§ Supplied material

.....

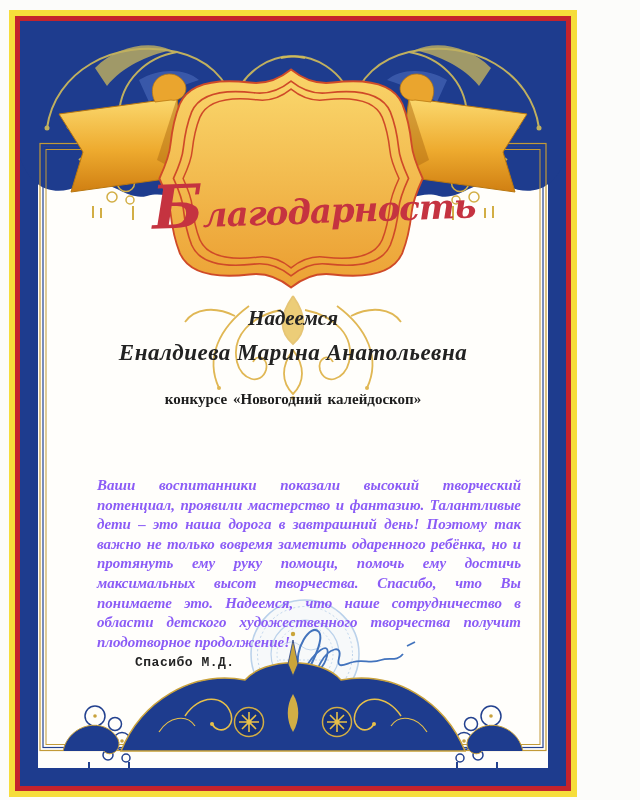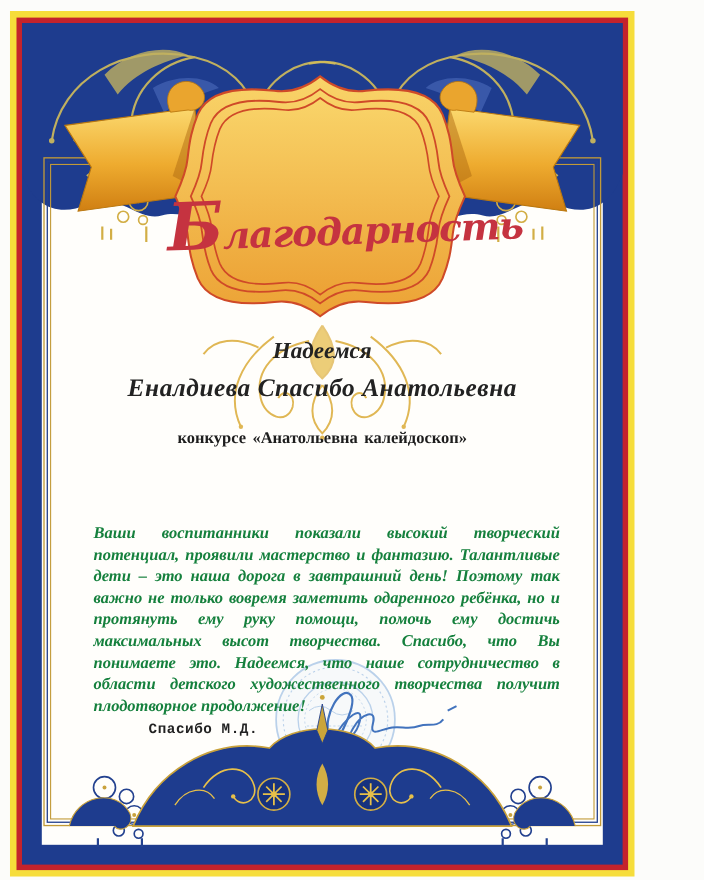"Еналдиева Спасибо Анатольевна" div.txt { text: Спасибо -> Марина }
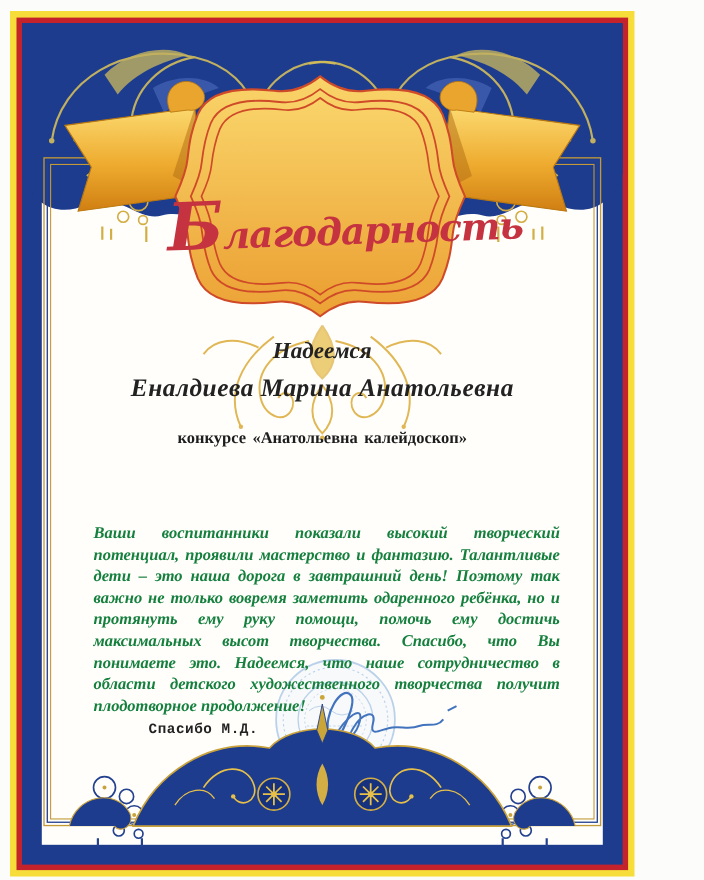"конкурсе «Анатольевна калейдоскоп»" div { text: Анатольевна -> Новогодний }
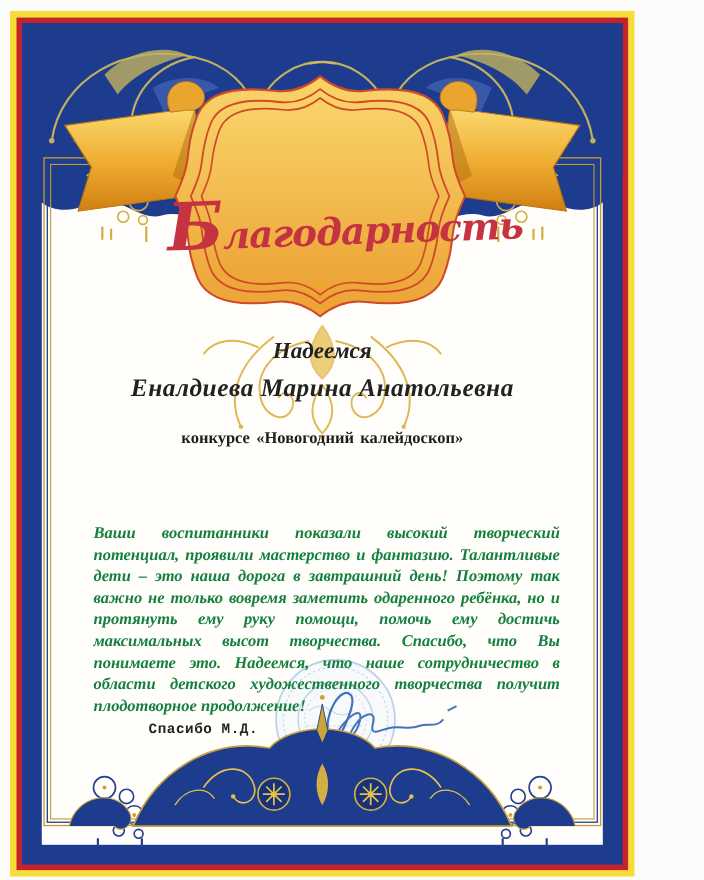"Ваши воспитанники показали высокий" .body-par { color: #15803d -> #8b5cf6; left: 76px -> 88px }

.....

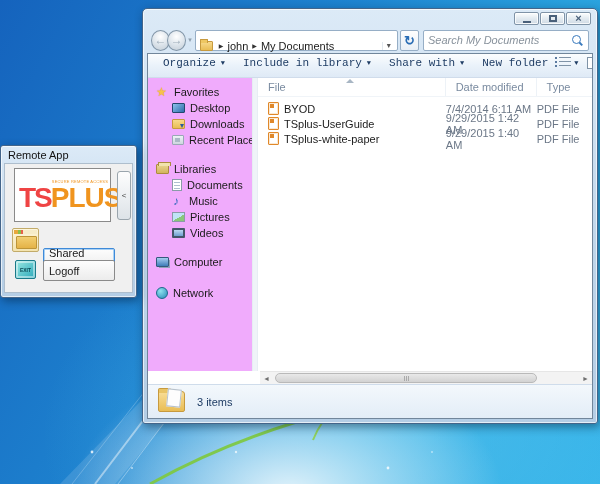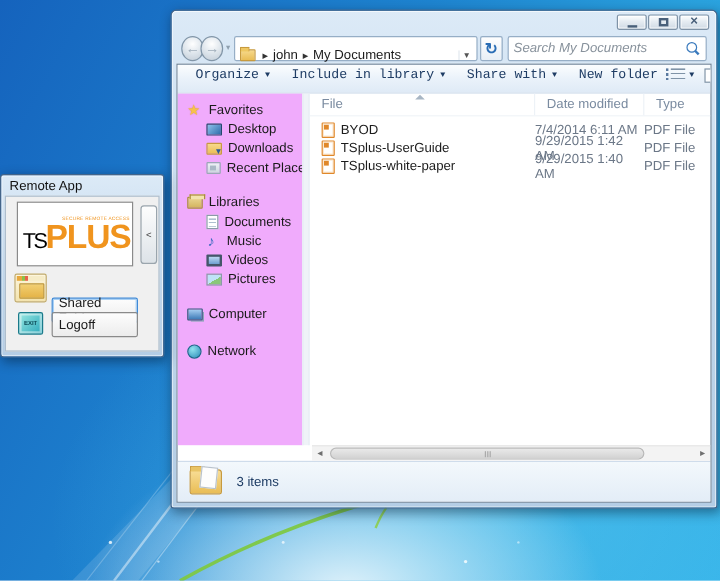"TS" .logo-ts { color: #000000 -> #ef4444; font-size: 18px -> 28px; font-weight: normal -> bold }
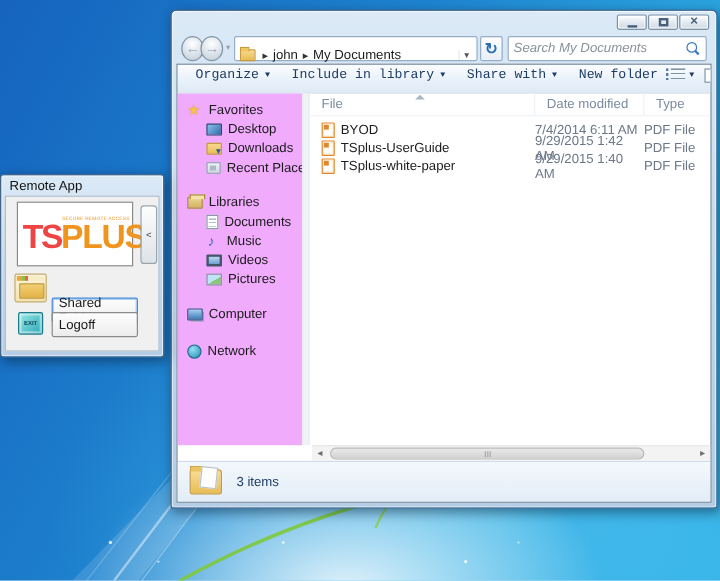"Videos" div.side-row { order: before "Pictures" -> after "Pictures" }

.....

§ Task brief
Repeat, without pictures, exactly the lines of the data above from the one containing "text: Спасибо ->" through the one containing "color: #15803d ->", including both and adding nothing.

§ Answer box
"Еналдиева Спасибо Анатольевна" div.txt { text: Спасибо -> Марина }
"конкурсе «Анатольевна калейдоскоп»" div { text: Анатольевна -> Новогодний }
"Ваши воспитанники показали высокий" .body-par { color: #15803d -> #8b5cf6; left: 76px -> 88px }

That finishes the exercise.